- [EXERCISE OBJECTIVE]: Copy each line below that contains "rule".

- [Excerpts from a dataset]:
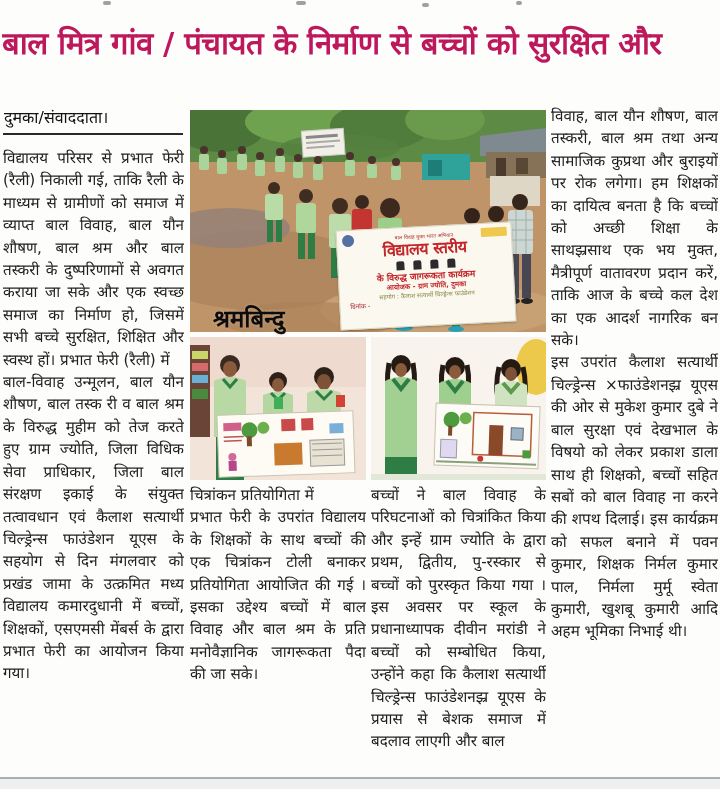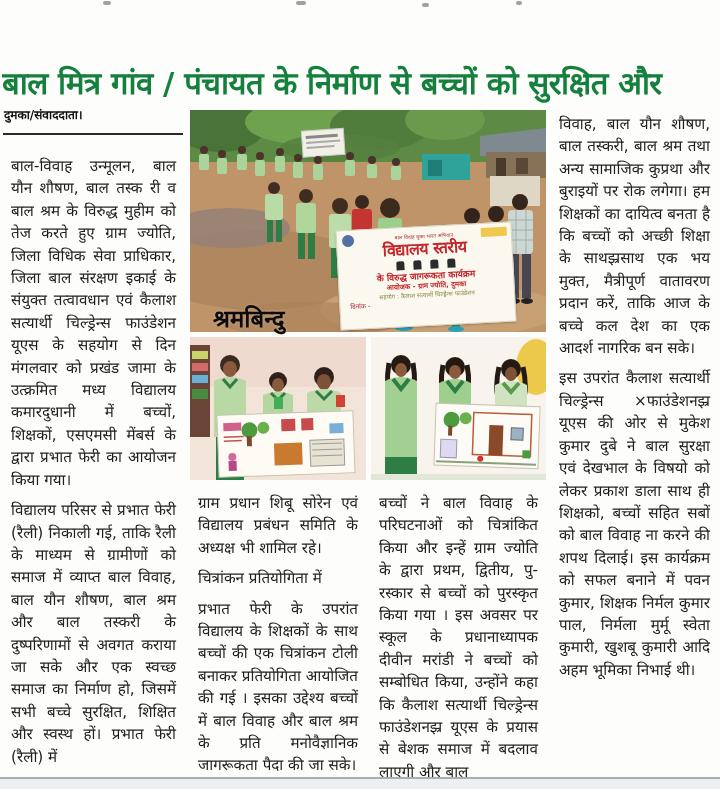--- a/index.html
+++ b/index.html
@@ -15,8 +15,8 @@
   
   .headline { position:absolute; left:2px; top:22px; width:716px; }
   .headline .hl {
-    font-weight:700; color:#15803d; font-size:31px; line-height:42px;
-    white-space:nowrap; overflow:hidden; letter-spacing:-0.5px;margin-top:40px;
+    font-weight:700; color:#be185d; font-size:31px; line-height:42px;
+    white-space:nowrap; overflow:hidden; letter-spacing:-0.5px;
   }
   
   .byline {

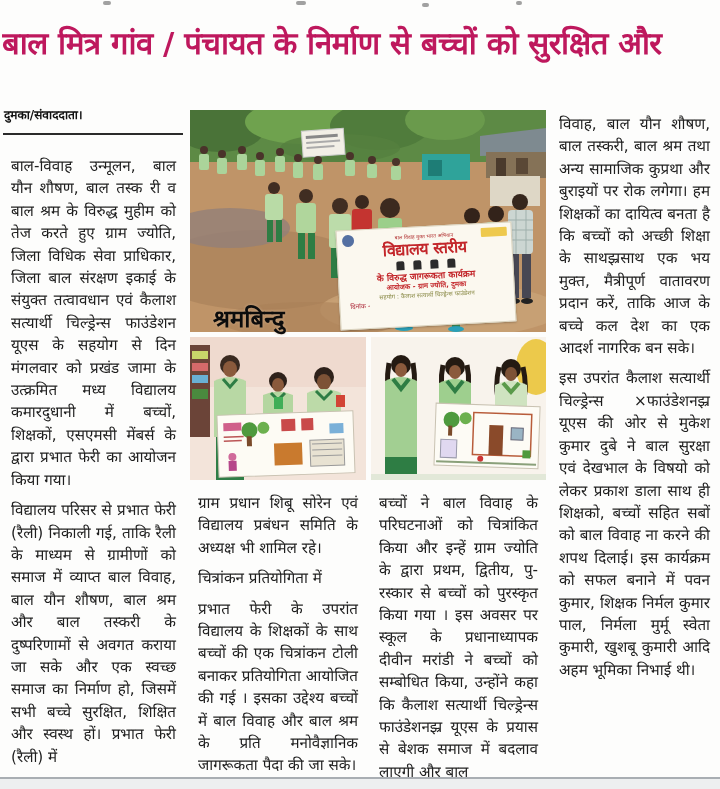--- a/index.html
+++ b/index.html
@@ -20,7 +20,7 @@
   }
   
   .byline {
-    position:absolute; left:4px; top:106px; font-size:12px; font-weight:700; color:#111;
+    position:absolute; left:4px; top:106px; font-size:16px; font-weight:400; color:#111;
   }
   .byline-rule { position:absolute; left:3px; top:133px; width:180px; height:2px; background:#2a2a2a; }
 

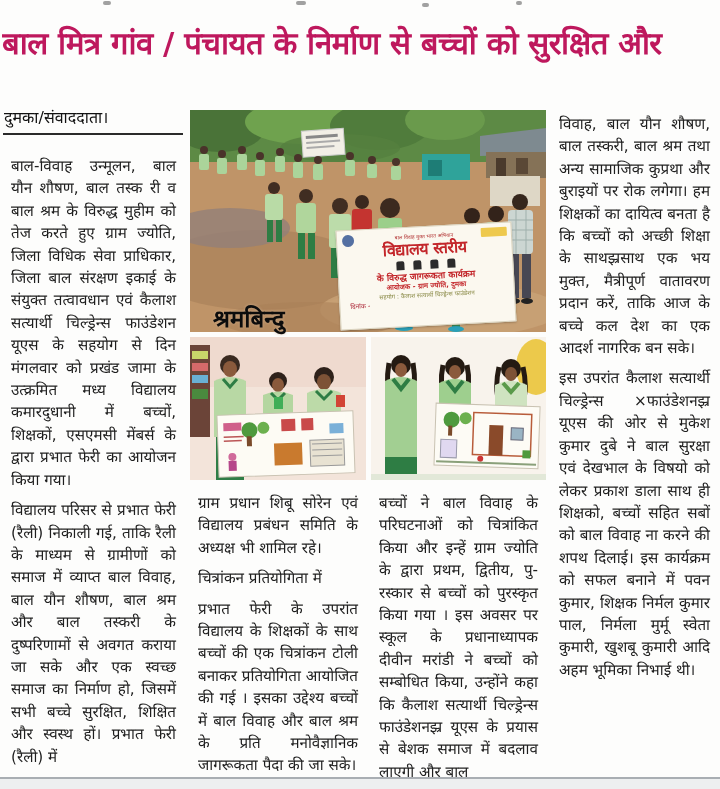--- a/index.html
+++ b/index.html
@@ -29,7 +29,7 @@
     position:absolute; font-size:15.2px; line-height:22.4px; color:#1e1e1e;
     text-align:justify; overflow:hidden;
   }
-  .col p { margin:8px; }
+  .col p { margin:0; }
   #col1 { left:3px;  top:147px; width:181px; height:630px; }
   #col2 { left:190px; top:484px; width:176px; height:293px; }
   #col3 { left:371px; top:484px; width:175px; height:293px; }

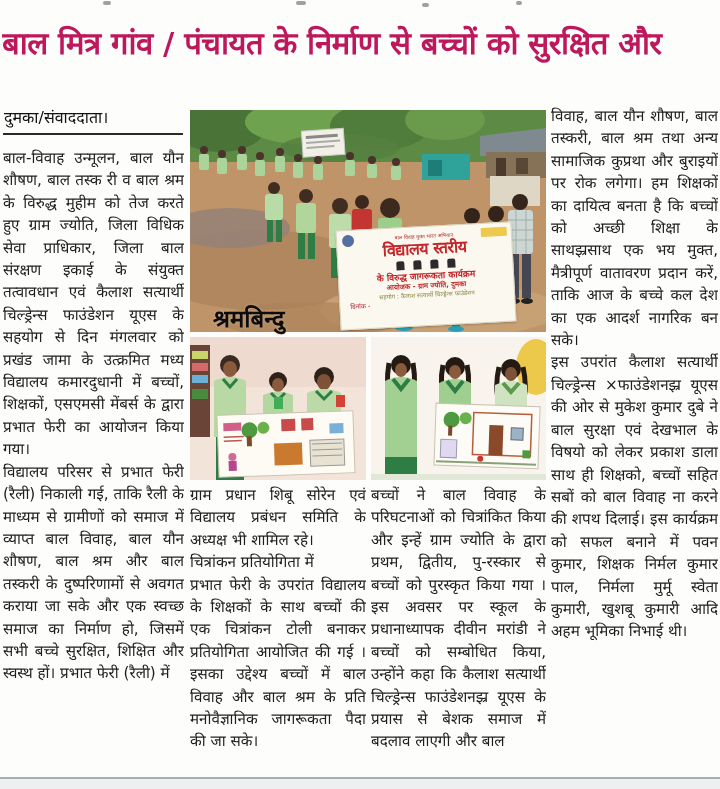--- a/index.html
+++ b/index.html
@@ -87,8 +87,8 @@
   <div class="byline-rule"></div>
 
   <div class="col" id="col1">
+    <p>विद्यालय परिसर से प्रभात फेरी (रैली) निकाली गई, ताकि रैली के माध्यम से ग्रामीणों को समाज में व्याप्त बाल विवाह, बाल यौन शौषण, बाल श्रम और बाल तस्करी के दुष्परिणामों से अवगत कराया जा सके और एक स्वच्छ समाज का निर्माण हो, जिसमें सभी बच्चे सुरक्षित, शिक्षित और स्वस्थ हों। प्रभात फेरी (रैली) में</p>
     <p>बाल-विवाह उन्मूलन, बाल यौन शौषण, बाल तस्क री व बाल श्रम के विरुद्ध मुहीम को तेज करते हुए ग्राम ज्योति, जिला विधिक सेवा प्राधिकार, जिला बाल संरक्षण इकाई के संयुक्त तत्वावधान एवं कैलाश सत्यार्थी चिल्ड्रेन्स फाउंडेशन यूएस के सहयोग से दिन मंगलवार को प्रखंड जामा के उत्क्रमित मध्य विद्यालय कमारदुधानी में बच्चों, शिक्षकों, एसएमसी मेंबर्स के द्वारा प्रभात फेरी का आयोजन किया गया।</p>
-    <p>विद्यालय परिसर से प्रभात फेरी (रैली) निकाली गई, ताकि रैली के माध्यम से ग्रामीणों को समाज में व्याप्त बाल विवाह, बाल यौन शौषण, बाल श्रम और बाल तस्करी के दुष्परिणामों से अवगत कराया जा सके और एक स्वच्छ समाज का निर्माण हो, जिसमें सभी बच्चे सुरक्षित, शिक्षित और स्वस्थ हों। प्रभात फेरी (रैली) में</p>
   </div>
 
   <div class="photo" id="photo-main">

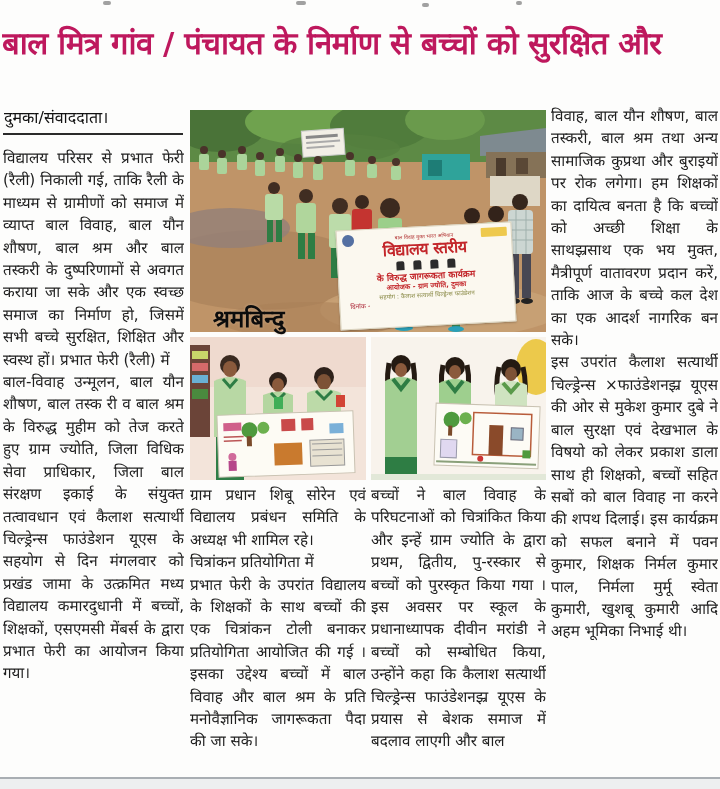--- a/index.html
+++ b/index.html
@@ -325,7 +325,6 @@
   </div>
 
   <div class="col" id="col2">
-    <p>ग्राम प्रधान शिबू सोरेन एवं विद्यालय प्रबंधन समिति के अध्यक्ष भी शामिल रहे।</p>
     <p>चित्रांकन प्रतियोगिता में</p>
     <p>प्रभात फेरी के उपरांत विद्यालय के शिक्षकों के साथ बच्चों की एक चित्रांकन टोली बनाकर प्रतियोगिता आयोजित की गई । इसका उद्देश्य बच्चों में बाल विवाह और बाल श्रम के प्रति मनोवैज्ञानिक जागरूकता पैदा की जा सके।</p>
   </div>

- [ANSWER SPACE]:
   .byline-rule { position:absolute; left:3px; top:133px; width:180px; height:2px; background:#2a2a2a; }
   <div class="byline-rule"></div>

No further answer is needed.